问题
(This is a followup to a problem I had a few days ago, where JTidy was reporting 3 errors inside a 300k HTML document, but not reporting where. After some grinding on the problem, I found what appears to be causing the error, and I have a strong suspicion of why, but I haven't decided what to do about it yet.)
Here is a small standalone HTML expression that causes JTidy to report an error:
<html>
<body>
Some text.
<script type="text/javascript">
var foo = "Press <u>ESC</u> to continue";
</script>
</body>
</html>
The Javascript string constant contains HTML tags, and these consistently throw JTidy off - remove the underline element and JTidy finishes parsing perfectly. More accurately, JTidy's parser reports an error on the closing tag; the opening tag is fine (the output might be somewhat wrong, but it was sufficient for my later purposes). The error reports even if you comment out the string:
// Any closing tags here at all will <b>throw JTidy off</b>.

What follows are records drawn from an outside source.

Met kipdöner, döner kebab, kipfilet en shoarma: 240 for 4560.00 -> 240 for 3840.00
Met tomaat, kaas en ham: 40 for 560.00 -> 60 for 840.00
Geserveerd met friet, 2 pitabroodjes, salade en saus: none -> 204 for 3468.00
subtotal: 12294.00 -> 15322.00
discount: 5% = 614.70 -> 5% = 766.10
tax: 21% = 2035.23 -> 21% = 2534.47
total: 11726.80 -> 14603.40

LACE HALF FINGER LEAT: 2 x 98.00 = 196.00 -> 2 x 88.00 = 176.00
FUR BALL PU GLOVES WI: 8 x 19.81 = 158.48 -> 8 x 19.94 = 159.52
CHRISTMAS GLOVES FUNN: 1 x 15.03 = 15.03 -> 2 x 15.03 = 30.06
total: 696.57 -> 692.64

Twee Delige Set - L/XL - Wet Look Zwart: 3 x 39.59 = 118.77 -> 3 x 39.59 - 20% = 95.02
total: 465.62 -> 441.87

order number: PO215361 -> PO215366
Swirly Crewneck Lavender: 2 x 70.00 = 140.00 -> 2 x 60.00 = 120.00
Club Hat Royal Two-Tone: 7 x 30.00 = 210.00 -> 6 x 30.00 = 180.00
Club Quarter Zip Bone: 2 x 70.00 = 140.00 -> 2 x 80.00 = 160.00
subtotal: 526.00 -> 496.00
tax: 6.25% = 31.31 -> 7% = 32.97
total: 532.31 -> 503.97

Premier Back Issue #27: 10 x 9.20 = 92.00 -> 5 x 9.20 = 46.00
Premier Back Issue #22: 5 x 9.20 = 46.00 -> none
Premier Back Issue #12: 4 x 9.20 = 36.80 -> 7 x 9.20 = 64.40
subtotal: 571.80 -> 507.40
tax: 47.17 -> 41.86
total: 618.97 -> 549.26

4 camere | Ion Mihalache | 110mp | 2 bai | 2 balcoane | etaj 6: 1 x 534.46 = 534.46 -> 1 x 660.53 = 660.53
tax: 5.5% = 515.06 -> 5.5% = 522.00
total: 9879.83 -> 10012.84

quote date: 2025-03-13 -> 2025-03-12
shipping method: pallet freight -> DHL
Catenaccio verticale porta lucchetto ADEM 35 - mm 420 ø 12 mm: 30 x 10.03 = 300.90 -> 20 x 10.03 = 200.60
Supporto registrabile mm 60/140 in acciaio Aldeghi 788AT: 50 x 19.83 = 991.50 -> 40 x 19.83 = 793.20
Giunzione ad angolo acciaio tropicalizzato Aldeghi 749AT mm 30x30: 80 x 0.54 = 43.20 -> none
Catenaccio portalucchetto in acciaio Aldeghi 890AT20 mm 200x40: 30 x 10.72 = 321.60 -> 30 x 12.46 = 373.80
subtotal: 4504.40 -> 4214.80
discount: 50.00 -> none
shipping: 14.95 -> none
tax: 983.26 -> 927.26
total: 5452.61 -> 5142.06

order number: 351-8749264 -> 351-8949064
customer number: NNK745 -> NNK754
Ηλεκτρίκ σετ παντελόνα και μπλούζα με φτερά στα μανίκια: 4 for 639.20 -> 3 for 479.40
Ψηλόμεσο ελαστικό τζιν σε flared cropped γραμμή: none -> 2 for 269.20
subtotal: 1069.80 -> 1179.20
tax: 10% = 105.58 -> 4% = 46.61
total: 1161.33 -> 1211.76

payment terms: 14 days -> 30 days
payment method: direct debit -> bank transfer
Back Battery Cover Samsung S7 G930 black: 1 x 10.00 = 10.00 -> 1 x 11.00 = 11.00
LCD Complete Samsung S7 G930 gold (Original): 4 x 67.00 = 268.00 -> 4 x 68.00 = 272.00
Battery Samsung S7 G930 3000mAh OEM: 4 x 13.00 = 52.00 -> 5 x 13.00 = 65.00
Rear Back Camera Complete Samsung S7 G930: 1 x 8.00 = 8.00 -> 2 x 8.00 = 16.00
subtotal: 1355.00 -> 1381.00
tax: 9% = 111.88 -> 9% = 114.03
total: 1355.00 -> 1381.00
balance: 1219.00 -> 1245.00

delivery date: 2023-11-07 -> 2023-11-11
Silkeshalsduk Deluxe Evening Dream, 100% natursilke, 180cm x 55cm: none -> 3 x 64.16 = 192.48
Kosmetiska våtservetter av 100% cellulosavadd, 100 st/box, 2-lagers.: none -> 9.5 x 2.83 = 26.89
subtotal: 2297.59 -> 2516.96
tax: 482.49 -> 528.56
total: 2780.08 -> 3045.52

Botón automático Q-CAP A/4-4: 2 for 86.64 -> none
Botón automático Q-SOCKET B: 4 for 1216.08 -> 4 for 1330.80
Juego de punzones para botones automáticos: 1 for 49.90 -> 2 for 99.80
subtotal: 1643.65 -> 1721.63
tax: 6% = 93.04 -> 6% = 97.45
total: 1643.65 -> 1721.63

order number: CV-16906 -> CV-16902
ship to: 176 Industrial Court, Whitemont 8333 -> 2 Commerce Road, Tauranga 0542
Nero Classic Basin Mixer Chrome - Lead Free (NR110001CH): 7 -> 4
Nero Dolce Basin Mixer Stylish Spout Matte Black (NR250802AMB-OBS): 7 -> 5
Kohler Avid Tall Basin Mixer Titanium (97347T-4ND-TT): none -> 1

I think it's safe to say that the above is valid HTML; but I can't find any documentation on what to do about it. Searching around, I find that this has been fixed in tidy-html5; it only appears to be broken in JTidy, the Java port.
Searching a bit more, I find that I am using the latest JTidy, according to its SourceForge page; version r938 is the one in my Maven repo. (Actually, the source is unpacked in a sandbox, so that I could debug this problem.) The bug report I linked above is dated 2015; JTidy r938 came out in 2009.
Am I correct in believing JTidy is handling this incorrectly? If so, should I try to fix it, or has it been addressed in some private branch? I wouldn't call myself a parser / lexer expert, but I could muddle through if I had to.
回答1:
This is indeed a bug in JTidy. Sadly, I had already fixed it (and other problems) but didn't end up making a new release, because I didn't have time to work on JTidy anymore.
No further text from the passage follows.